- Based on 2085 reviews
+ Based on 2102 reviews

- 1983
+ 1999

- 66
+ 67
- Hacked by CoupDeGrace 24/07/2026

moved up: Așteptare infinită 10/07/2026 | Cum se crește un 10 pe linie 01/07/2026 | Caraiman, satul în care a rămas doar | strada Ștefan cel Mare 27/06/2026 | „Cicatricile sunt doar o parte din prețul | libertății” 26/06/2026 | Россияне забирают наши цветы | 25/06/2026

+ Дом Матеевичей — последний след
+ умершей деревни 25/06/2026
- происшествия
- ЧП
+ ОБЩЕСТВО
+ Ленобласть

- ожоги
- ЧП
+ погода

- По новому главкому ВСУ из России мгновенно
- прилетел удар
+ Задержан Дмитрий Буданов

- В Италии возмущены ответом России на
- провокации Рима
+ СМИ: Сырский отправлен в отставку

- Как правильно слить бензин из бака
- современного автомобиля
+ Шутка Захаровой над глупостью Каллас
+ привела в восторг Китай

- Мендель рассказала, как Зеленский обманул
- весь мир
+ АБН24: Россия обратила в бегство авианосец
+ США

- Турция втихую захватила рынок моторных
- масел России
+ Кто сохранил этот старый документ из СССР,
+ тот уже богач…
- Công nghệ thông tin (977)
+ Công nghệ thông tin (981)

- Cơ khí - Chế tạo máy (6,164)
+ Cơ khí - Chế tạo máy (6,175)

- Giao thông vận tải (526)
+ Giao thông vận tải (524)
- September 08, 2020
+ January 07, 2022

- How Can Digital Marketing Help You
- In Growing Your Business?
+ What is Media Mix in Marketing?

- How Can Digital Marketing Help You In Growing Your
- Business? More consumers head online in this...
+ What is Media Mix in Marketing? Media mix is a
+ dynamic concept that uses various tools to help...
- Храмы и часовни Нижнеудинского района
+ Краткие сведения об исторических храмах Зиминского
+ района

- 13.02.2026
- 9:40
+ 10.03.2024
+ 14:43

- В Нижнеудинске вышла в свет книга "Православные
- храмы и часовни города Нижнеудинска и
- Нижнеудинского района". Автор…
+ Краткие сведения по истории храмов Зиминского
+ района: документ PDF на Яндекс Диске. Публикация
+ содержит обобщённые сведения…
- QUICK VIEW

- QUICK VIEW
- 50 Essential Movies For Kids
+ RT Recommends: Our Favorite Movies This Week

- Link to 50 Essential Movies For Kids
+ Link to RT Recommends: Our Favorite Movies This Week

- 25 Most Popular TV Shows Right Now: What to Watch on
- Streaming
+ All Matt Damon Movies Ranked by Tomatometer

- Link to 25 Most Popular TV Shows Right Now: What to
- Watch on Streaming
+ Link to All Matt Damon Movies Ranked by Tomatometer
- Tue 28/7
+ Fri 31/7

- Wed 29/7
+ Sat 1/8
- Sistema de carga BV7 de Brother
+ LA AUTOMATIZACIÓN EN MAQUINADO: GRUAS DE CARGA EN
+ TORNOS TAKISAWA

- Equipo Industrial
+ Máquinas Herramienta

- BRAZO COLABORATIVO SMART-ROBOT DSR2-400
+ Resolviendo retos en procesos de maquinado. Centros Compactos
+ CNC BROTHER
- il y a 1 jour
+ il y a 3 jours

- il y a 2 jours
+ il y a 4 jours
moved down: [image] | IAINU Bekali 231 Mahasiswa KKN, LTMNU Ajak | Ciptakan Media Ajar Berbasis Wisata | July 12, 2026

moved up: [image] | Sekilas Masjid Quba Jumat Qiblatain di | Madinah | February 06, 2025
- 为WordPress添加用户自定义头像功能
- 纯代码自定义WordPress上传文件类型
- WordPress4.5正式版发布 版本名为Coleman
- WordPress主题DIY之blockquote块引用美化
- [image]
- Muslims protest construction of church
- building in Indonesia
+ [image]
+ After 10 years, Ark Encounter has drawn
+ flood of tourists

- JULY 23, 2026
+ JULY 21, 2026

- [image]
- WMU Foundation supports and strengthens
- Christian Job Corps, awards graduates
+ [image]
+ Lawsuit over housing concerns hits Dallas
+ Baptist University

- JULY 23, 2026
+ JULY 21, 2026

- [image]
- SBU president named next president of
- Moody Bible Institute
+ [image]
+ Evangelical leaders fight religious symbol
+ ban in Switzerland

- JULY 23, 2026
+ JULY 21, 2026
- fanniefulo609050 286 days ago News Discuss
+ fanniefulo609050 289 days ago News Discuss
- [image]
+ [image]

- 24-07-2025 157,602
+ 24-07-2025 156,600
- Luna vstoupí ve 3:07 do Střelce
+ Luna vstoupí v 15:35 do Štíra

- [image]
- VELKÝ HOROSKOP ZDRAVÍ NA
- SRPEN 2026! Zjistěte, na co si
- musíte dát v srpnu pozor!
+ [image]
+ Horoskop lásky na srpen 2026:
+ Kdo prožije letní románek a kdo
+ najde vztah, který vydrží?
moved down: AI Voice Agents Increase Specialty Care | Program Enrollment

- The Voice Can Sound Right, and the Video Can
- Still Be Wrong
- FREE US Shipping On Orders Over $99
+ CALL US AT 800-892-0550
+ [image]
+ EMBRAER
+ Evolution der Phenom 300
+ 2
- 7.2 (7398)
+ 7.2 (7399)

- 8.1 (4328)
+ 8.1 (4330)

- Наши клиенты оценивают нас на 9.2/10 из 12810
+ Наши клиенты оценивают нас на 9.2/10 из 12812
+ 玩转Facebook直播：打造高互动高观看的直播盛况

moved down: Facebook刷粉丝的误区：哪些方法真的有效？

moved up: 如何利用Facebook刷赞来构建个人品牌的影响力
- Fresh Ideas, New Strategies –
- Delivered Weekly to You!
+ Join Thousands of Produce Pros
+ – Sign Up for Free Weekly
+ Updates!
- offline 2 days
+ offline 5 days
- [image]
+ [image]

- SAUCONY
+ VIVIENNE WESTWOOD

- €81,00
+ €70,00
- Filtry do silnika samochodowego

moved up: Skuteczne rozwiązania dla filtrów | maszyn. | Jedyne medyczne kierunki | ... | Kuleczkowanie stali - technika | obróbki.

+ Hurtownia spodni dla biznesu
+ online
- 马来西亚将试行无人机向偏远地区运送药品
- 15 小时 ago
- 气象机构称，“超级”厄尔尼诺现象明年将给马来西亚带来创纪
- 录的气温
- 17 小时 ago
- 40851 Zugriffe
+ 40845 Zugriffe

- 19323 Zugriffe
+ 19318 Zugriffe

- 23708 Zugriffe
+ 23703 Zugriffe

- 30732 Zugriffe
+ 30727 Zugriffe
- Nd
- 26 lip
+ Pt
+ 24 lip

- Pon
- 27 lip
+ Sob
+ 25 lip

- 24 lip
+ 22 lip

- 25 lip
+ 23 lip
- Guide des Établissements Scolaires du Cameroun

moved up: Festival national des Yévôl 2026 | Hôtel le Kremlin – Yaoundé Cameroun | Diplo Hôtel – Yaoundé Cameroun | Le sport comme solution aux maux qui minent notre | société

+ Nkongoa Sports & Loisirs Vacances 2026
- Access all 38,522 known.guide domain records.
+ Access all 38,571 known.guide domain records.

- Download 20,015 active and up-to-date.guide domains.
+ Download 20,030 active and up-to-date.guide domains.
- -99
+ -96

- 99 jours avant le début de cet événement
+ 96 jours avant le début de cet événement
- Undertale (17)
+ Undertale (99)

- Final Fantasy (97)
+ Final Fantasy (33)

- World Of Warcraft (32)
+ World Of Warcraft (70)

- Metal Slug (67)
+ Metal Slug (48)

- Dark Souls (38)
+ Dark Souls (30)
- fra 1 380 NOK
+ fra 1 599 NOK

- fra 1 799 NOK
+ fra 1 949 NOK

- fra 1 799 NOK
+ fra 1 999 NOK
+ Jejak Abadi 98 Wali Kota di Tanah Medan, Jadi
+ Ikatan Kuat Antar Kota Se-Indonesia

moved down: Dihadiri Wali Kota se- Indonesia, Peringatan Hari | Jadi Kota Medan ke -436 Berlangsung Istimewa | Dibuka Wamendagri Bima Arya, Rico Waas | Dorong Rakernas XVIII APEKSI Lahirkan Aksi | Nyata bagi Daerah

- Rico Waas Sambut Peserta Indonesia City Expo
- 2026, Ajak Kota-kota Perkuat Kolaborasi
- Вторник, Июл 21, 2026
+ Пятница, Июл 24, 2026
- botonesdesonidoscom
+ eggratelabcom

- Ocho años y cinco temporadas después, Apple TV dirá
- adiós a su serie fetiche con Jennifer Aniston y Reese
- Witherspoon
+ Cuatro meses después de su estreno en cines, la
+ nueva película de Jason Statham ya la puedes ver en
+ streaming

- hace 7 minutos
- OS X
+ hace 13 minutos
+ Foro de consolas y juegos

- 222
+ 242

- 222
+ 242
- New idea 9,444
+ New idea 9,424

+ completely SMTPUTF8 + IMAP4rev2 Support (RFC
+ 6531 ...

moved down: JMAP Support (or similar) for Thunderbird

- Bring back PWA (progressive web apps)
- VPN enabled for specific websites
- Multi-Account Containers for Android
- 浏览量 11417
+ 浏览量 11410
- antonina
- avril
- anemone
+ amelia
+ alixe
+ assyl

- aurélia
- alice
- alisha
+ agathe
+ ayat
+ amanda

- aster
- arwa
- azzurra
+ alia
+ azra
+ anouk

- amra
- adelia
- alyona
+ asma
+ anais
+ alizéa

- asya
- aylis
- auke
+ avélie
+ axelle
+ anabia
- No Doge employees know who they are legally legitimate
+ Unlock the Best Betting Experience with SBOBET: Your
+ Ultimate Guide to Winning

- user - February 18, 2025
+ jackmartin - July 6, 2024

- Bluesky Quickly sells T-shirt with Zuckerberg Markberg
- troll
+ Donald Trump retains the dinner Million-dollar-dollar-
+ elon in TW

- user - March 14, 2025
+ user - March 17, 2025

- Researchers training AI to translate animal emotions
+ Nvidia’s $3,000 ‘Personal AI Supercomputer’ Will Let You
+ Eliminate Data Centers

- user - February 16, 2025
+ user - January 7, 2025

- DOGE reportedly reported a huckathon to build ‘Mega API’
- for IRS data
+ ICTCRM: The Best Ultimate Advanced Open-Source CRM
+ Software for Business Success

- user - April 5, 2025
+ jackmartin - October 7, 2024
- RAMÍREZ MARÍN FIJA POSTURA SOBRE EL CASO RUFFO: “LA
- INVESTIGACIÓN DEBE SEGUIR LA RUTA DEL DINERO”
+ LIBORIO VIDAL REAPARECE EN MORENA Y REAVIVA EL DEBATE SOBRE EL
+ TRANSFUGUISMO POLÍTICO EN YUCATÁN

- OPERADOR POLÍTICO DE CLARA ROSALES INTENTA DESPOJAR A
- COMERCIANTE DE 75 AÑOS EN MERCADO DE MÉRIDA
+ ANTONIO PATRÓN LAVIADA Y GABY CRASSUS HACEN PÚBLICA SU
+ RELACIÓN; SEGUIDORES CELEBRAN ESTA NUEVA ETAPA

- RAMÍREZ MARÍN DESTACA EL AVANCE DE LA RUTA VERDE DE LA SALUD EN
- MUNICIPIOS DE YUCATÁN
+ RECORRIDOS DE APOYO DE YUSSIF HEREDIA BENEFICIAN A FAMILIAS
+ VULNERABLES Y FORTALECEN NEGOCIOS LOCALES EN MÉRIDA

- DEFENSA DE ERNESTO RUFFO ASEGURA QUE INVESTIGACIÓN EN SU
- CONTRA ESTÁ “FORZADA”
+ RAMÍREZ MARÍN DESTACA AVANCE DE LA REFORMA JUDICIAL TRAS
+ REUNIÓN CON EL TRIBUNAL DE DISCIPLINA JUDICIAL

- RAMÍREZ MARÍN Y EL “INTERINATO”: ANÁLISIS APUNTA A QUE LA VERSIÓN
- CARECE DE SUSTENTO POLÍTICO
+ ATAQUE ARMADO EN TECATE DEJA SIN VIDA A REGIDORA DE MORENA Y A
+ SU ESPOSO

● ● ● ● ● ● ●

▸ **Task goal**
Nothing but the lines from the top of the records down to the line with "Матеевичей — последний след" belongs in the answer; repeat them exactly.

▸ **Answer section**
- Based on 2085 reviews
+ Based on 2102 reviews

- 1983
+ 1999

- 66
+ 67
- Hacked by CoupDeGrace 24/07/2026

moved up: Așteptare infinită 10/07/2026 | Cum se crește un 10 pe linie 01/07/2026 | Caraiman, satul în care a rămas doar | strada Ștefan cel Mare 27/06/2026 | „Cicatricile sunt doar o parte din prețul | libertății” 26/06/2026 | Россияне забирают наши цветы | 25/06/2026

+ Дом Матеевичей — последний след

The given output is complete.